Robert,
Thank you for reply. I had the wrong end of the stick regarding
pg_dump and hot-standby.
I will take a look at omnipitr, as you suggest.
Per your comment
You have to stop replay while you are doing the dumps like this
how do I stop, then resume, replay with both the master and hot-
standby available throughout?
- Steve
On Mar 15, 2011, at 3:04 PM, Robert Treat wrote:
On Tue, Mar 15, 2011 at 5:50 PM, Stephen Rees <srees@xxxxxxxxxxx>
wrote:
Using PostgreSQL 9.0.x
I cannot use pg_dump to generate a backup of a database on a hot-
standby
server, because it is, by definition, read-only.

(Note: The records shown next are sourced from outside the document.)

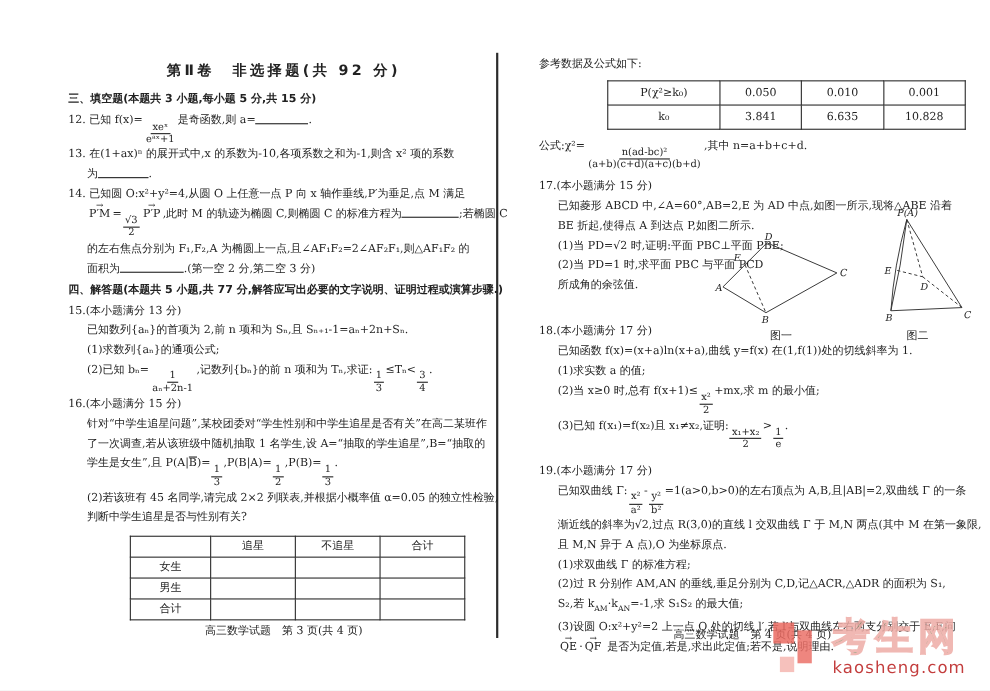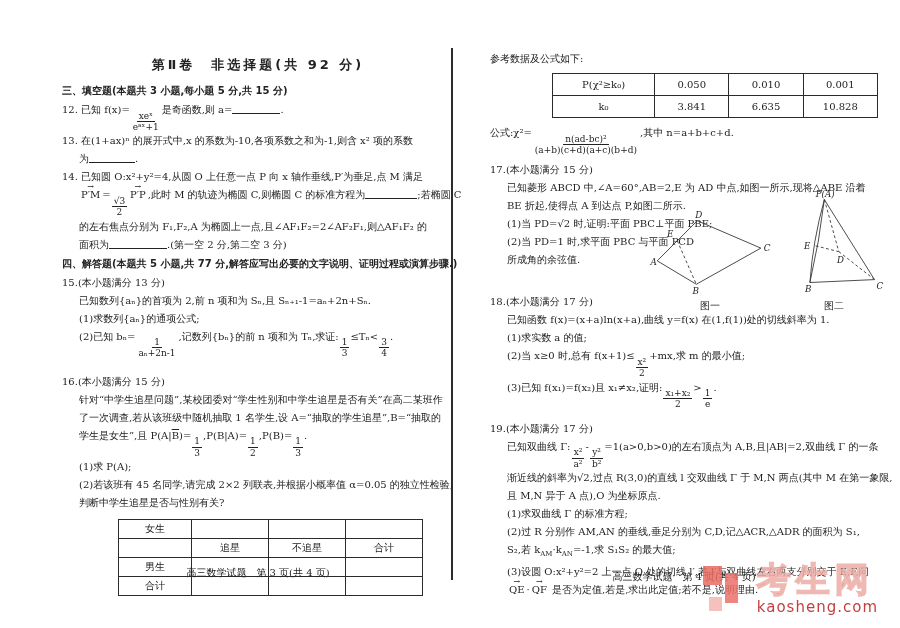--- a/index.html
+++ b/index.html
@@ -7,21 +7,21 @@
          font-family:"DejaVu Serif","DejaVu Sans",serif;color:#222;}
   .divider{position:absolute;left:451px;top:48px;width:1.5px;height:532px;background:#2b2b2b;}
   .col{position:absolute;font-size:10px;}
   .col-left{left:62px;top:56px;width:392px;line-height:18px;}
   .col-right{left:490px;top:50px;width:388px;line-height:18px;}
   .page-title{text-align:center;font-weight:bold;font-size:13px;letter-spacing:3px;
               margin-bottom:8px;font-family:"DejaVu Sans","DejaVu Serif",sans-serif;}
   .sec{font-weight:bold;font-family:"DejaVu Sans","DejaVu Serif",sans-serif;margin:1px 0;}
   .ln{white-space:nowrap;}
   .ind{padding-left:17px;}
-  .gap14{margin-top:14px;} .gap6{margin-top:6px;} .gap24{margin-top:24px;} .gap10{margin-top:10px;}
+  .gap14{} .gap6{margin-top:6px;} .gap24{margin-top:24px;} .gap10{margin-top:10px;}
   .blank{display:inline-block;border-bottom:1px solid #222;height:11px;vertical-align:-1px;}
   .frac{display:inline-flex;flex-direction:column;align-items:center;text-align:left;
         vertical-align:-0.62em;line-height:1.15;font-size:9px;margin:0 1px;}
   .fn{border-bottom:1px solid #222;padding:0 2px;}
   .fd{padding:0 2px;}
   .vec{position:relative;display:inline-block;margin:0 2px;}
   .vec::before{content:"\2192";position:absolute;top:-8px;left:50%;transform:translateX(-50%);font-size:8px;}
   .olbar{text-decoration:overline;}
   sub{font-size:7px;}
   table{border-collapse:collapse;}
@@ -95,37 +95,36 @@
     <div class="ln ind">学生是女生”,且 P(A|<span class="olbar">B</span>)=<span class="frac">
           <span class="fn">1</span>
           <span class="fd">3</span>
         </span>,P(B|A)=<span class="frac">
           <span class="fn">1</span>
           <span class="fd">2</span>
         </span>,P(B)=<span class="frac">
           <span class="fn">1</span>
           <span class="fd">3</span>
         </span>.</div>
-    <div class="ln ind">(1)求 P(A);</div>
     <div class="ln ind">(2)若该班有 45 名同学,请完成 2×2 列联表,并根据小概率值 α=0.05 的独立性检验,</div>
     <div class="ln ind">判断中学生追星是否与性别有关?</div>
 
     <table class="ctable">
       <tbody>
           <tr>
-        <td class="c0">女生</td>
-        <td class="c"></td>
-        <td class="c"></td>
-        <td class="c"></td>
-      </tr>
-      <tr>
         <td class="c0"></td>
         <td class="c">追星</td>
         <td class="c">不追星</td>
         <td class="c">合计</td>
+      </tr>
+      <tr>
+        <td class="c0">女生</td>
+        <td class="c"></td>
+        <td class="c"></td>
+        <td class="c"></td>
       </tr>
       <tr>
         <td class="c0">男生</td>
         <td class="c"></td>
         <td class="c"></td>
         <td class="c"></td>
       </tr>
       <tr>
         <td class="c0">合计</td>
         <td class="c"></td>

That really makes no sense :-) You can use pg_dump on a read-only
slave, but I think the issue that people tend to run into is that the
pg_dump operations get canceled out by incoming changes before it can
finish. You can of course modify the configs to work around this
somewhat, but eventually it becomes a problem.
However, it seems that I
can use COPY TO within a serializable transaction to create a
consistent set
of data file(s). For example,
BEGIN TRANSACTION;
SET TRANSACTION ISOLATION LEVEL SERIALIZABLE;
COPY t1 TO '/tmp/t1';
COPY t2 TO '/tmp/t2';
... etc ...
COPY t<n> TO '/tmp/t<n>';
COMMIT TRANSACTION;
I can then use pg_dump to export the corresponding database schema
from the
master DBMS.
Is this going to scale to a multi-GB database, where it will take
hours to
export the data from all of the tables, or are there scalability
issues of
which I should be aware?
Well, basically that's in in a nutshell. You have to stop replay while
you are doing the dumps like this, so eventually that delay becomes
unbearable for most people (especially on the order of hours).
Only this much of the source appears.